PROMPT =
Without including any picture, repeat the records below exactly.

[Web interface edit records]
########################################

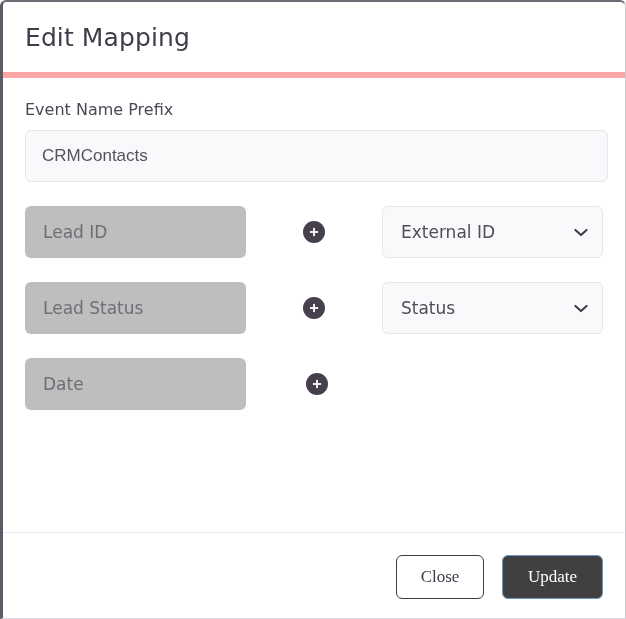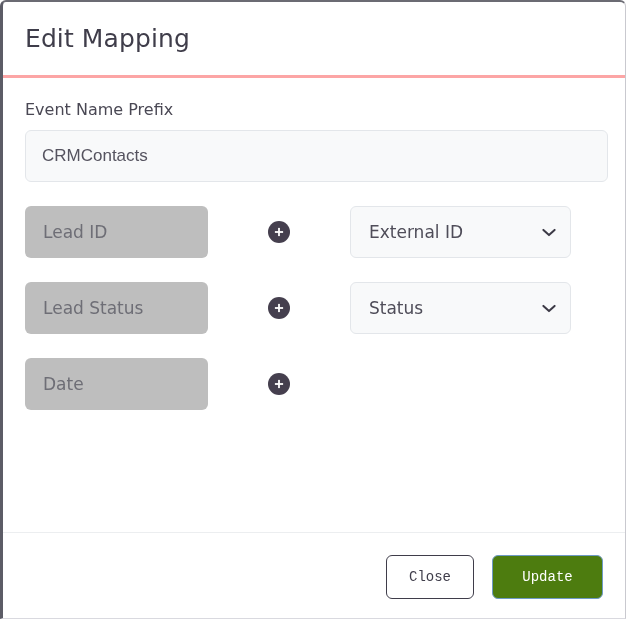--- a/index.html
+++ b/index.html
@@ -31,7 +31,7 @@
     padding: 0 22px;
     display: flex;
     align-items: center;
-    border-bottom: 3px solid #fca5a5;
+    border-bottom: 6px solid #fca5a5;
   }
   .modal-title {
     font-size: 25px;

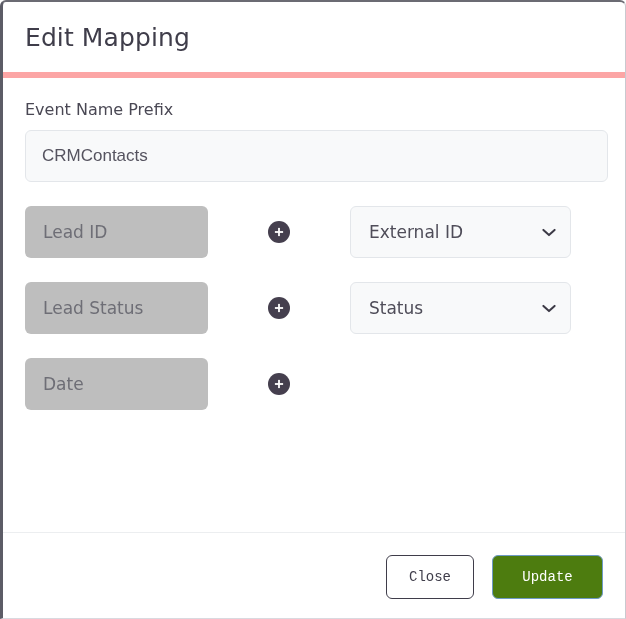--- a/index.html
+++ b/index.html
@@ -82,7 +82,7 @@
   .mapping-row:last-child { margin-bottom: 0; }
 
   .source-field {
-    width: 183px;
+    width: 221px;
     height: 52px;
     background: #bebebe;
     border: none;

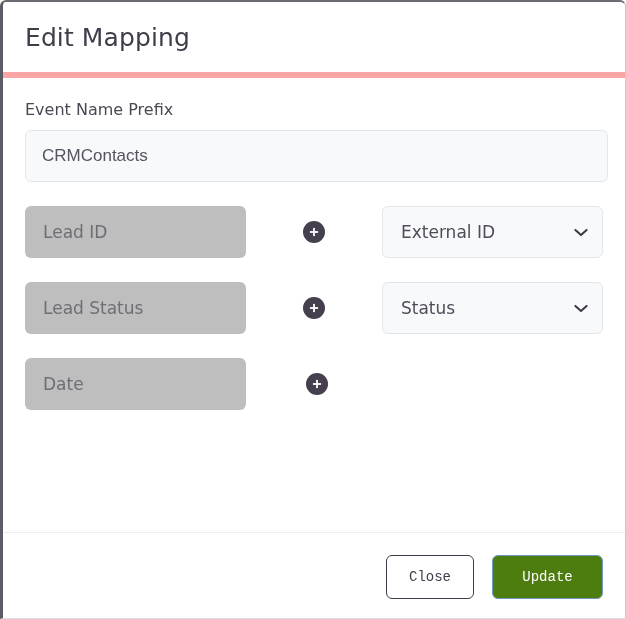--- a/index.html
+++ b/index.html
@@ -152,8 +152,8 @@
     gap: 18px;
   }
   .btn {
-    font-family: Liberation Mono, monospace;
-    font-size: 14px;
+    font-family: Liberation Serif, serif;
+    font-size: 17px;
     border-radius: 6px;
     cursor: pointer;
     line-height: 1;

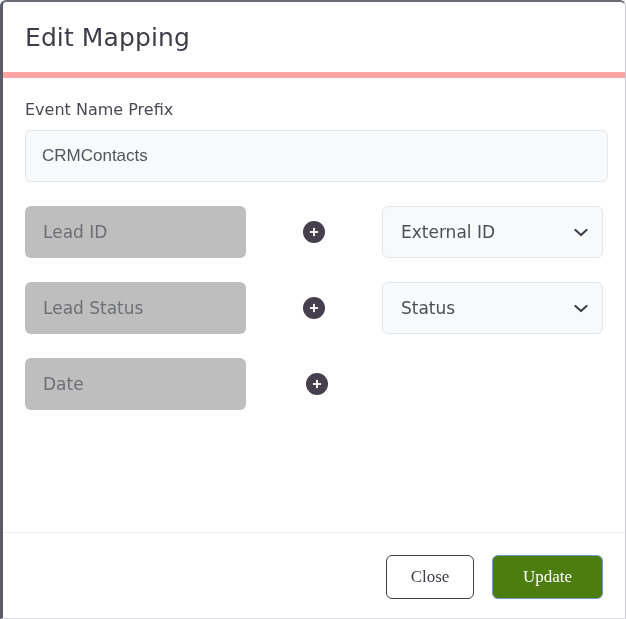--- a/index.html
+++ b/index.html
@@ -166,10 +166,10 @@
     height: 44px;
   }
   .btn-update {
-    background: #4d7c0f;
+    background: #404040;
     border: 1px solid #6e9ac5;
     color: #ffffff;
-    width: 111px;
+    width: 101px;
     height: 44px;
   }
 </style>

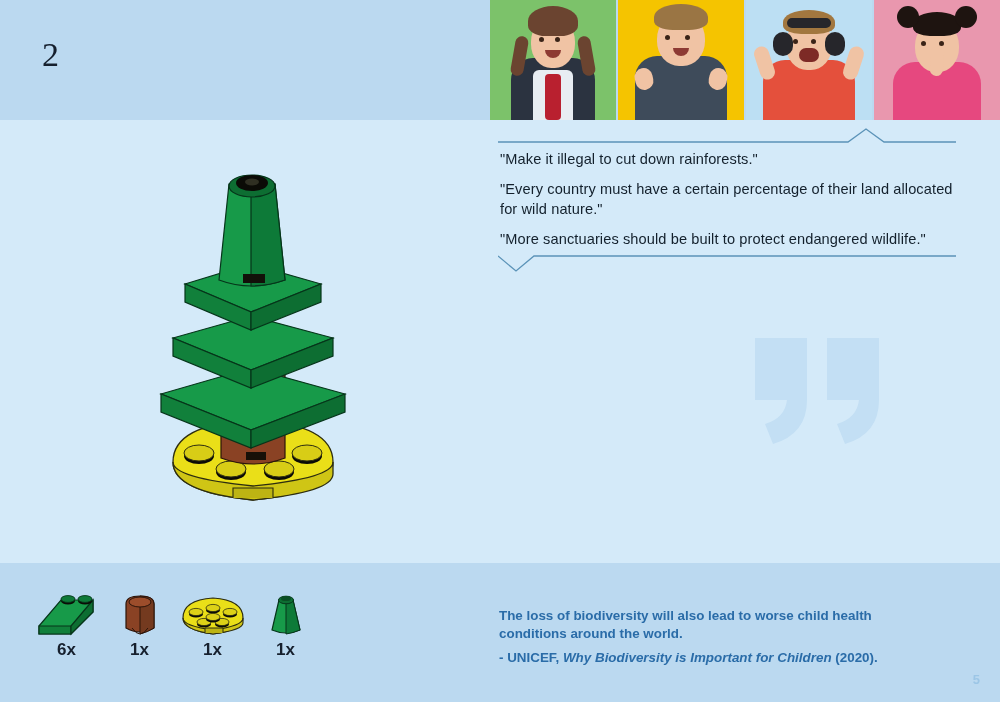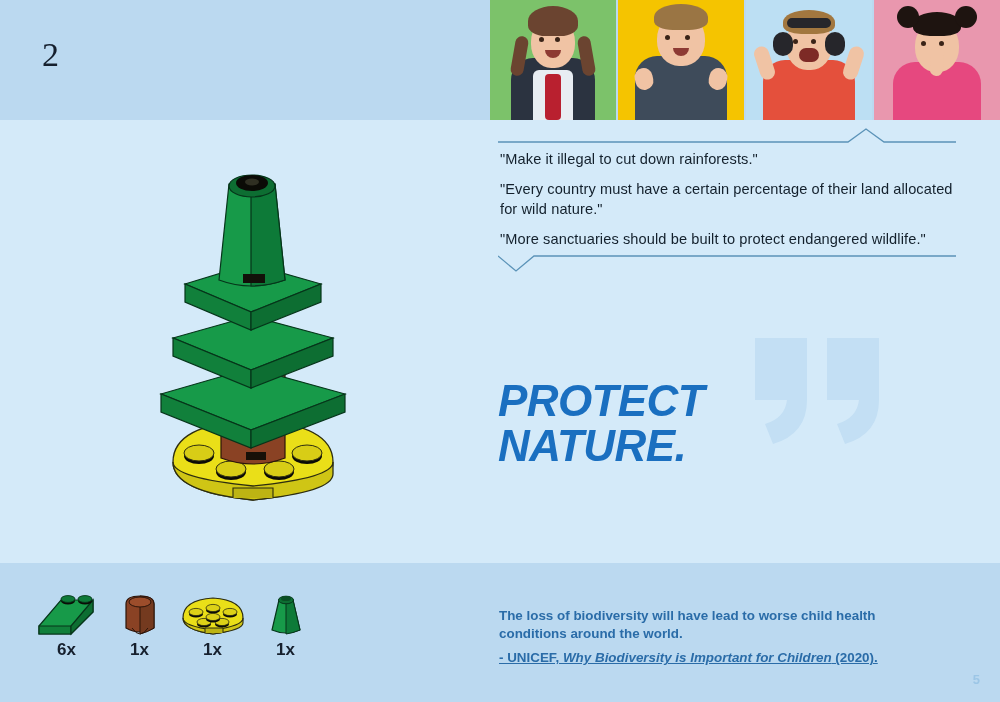--- a/index.html
+++ b/index.html
@@ -258,10 +258,6 @@
     </svg>
   </div>
 
-  <div class="headline">
-    <div>PROTECT</div>
-    <div>NATURE.</div>
-  </div>
 
   <div class="source">
     <div class="s1">The loss of biodiversity will have lead to worse child health conditions around the world.</div>

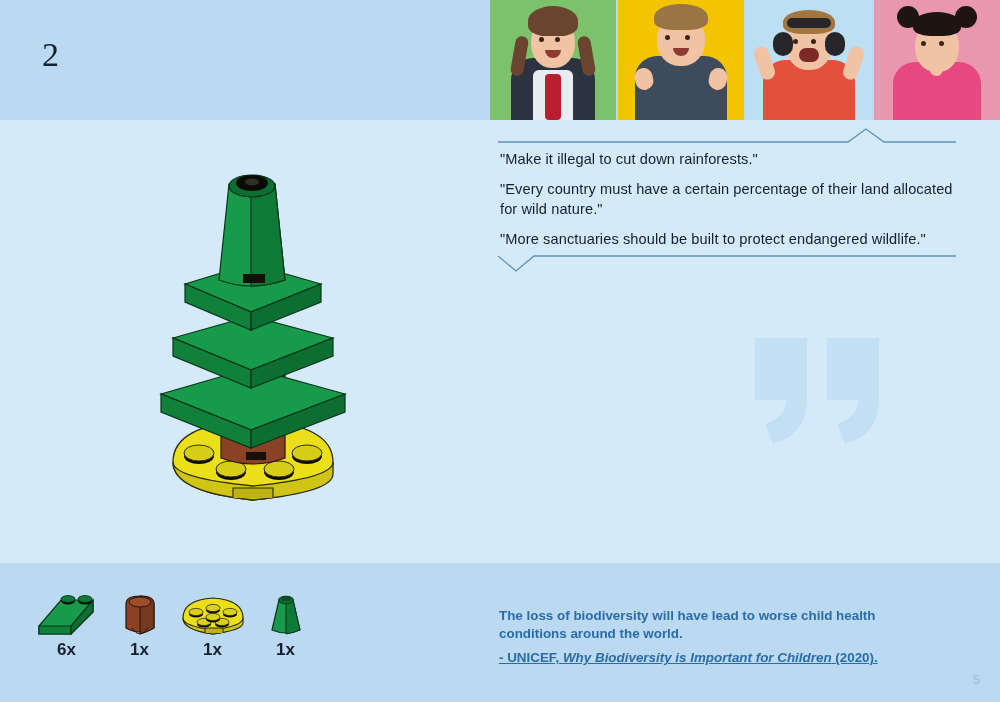--- a/index.html
+++ b/index.html
@@ -260,7 +260,7 @@
 
 
   <div class="source">
-    <div class="s1">The loss of biodiversity will have lead to worse child health conditions around the world.</div>
+    <div class="s1">The loss of biodiversity will also lead to worse child health conditions around the world.</div>
     <div class="s2"><span>- UNICEF, </span><em>Why Biodiversity is Important for Children</em><span> (2020).</span></div>
   </div>
 

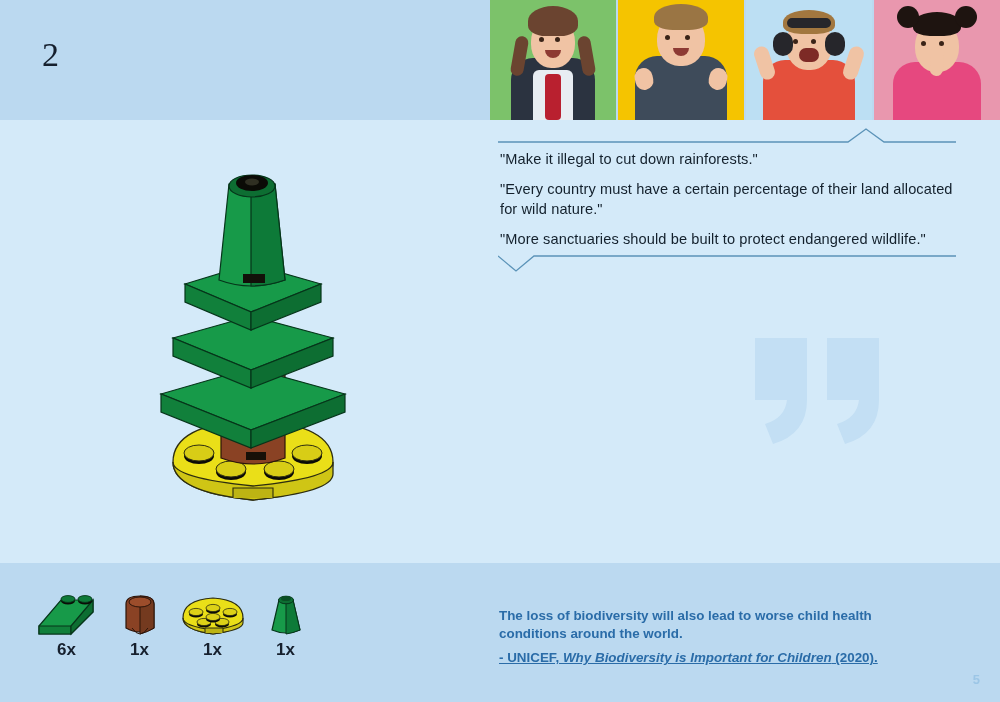--- a/index.html
+++ b/index.html
@@ -86,7 +86,7 @@
   
   .source{position:absolute;left:499px;top:607px;width:430px;color:#2a6ca8;}
   .source .s1{font-size:13.4px;font-weight:bold;line-height:1.32;}
-  .source .s2{font-size:13.4px;font-weight:bold;margin-top:8px;text-decoration:underline;}
+  .source .s2{font-size:13.4px;font-weight:bold;margin-top:8px;}
   .source .s2 em{font-style:italic;}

########################################

WRITTEN RESPONSE =
--- a/index.html
+++ b/index.html
@@ -31,7 +31,7 @@
     padding: 0 22px;
     display: flex;
     align-items: center;
-    border-bottom: 3px solid #fca5a5;
+    border-bottom: 6px solid #fca5a5;
   }
   .modal-title {
     font-size: 25px;

--- a/index.html
+++ b/index.html
@@ -82,7 +82,7 @@
   .mapping-row:last-child { margin-bottom: 0; }
 
   .source-field {
-    width: 183px;
+    width: 221px;
     height: 52px;
     background: #bebebe;
     border: none;

--- a/index.html
+++ b/index.html
@@ -152,8 +152,8 @@
     gap: 18px;
   }
   .btn {
-    font-family: Liberation Mono, monospace;
-    font-size: 14px;
+    font-family: Liberation Serif, serif;
+    font-size: 17px;
     border-radius: 6px;
     cursor: pointer;
     line-height: 1;

--- a/index.html
+++ b/index.html
@@ -166,10 +166,10 @@
     height: 44px;
   }
   .btn-update {
-    background: #4d7c0f;
+    background: #404040;
     border: 1px solid #6e9ac5;
     color: #ffffff;
-    width: 111px;
+    width: 101px;
     height: 44px;
   }
 </style>

--- a/index.html
+++ b/index.html
@@ -258,10 +258,6 @@
     </svg>
   </div>
 
-  <div class="headline">
-    <div>PROTECT</div>
-    <div>NATURE.</div>
-  </div>
 
   <div class="source">
     <div class="s1">The loss of biodiversity will have lead to worse child health conditions around the world.</div>

--- a/index.html
+++ b/index.html
@@ -260,7 +260,7 @@
 
 
   <div class="source">
-    <div class="s1">The loss of biodiversity will have lead to worse child health conditions around the world.</div>
+    <div class="s1">The loss of biodiversity will also lead to worse child health conditions around the world.</div>
     <div class="s2"><span>- UNICEF, </span><em>Why Biodiversity is Important for Children</em><span> (2020).</span></div>
   </div>
 

--- a/index.html
+++ b/index.html
@@ -86,7 +86,7 @@
   
   .source{position:absolute;left:499px;top:607px;width:430px;color:#2a6ca8;}
   .source .s1{font-size:13.4px;font-weight:bold;line-height:1.32;}
-  .source .s2{font-size:13.4px;font-weight:bold;margin-top:8px;text-decoration:underline;}
+  .source .s2{font-size:13.4px;font-weight:bold;margin-top:8px;}
   .source .s2 em{font-style:italic;}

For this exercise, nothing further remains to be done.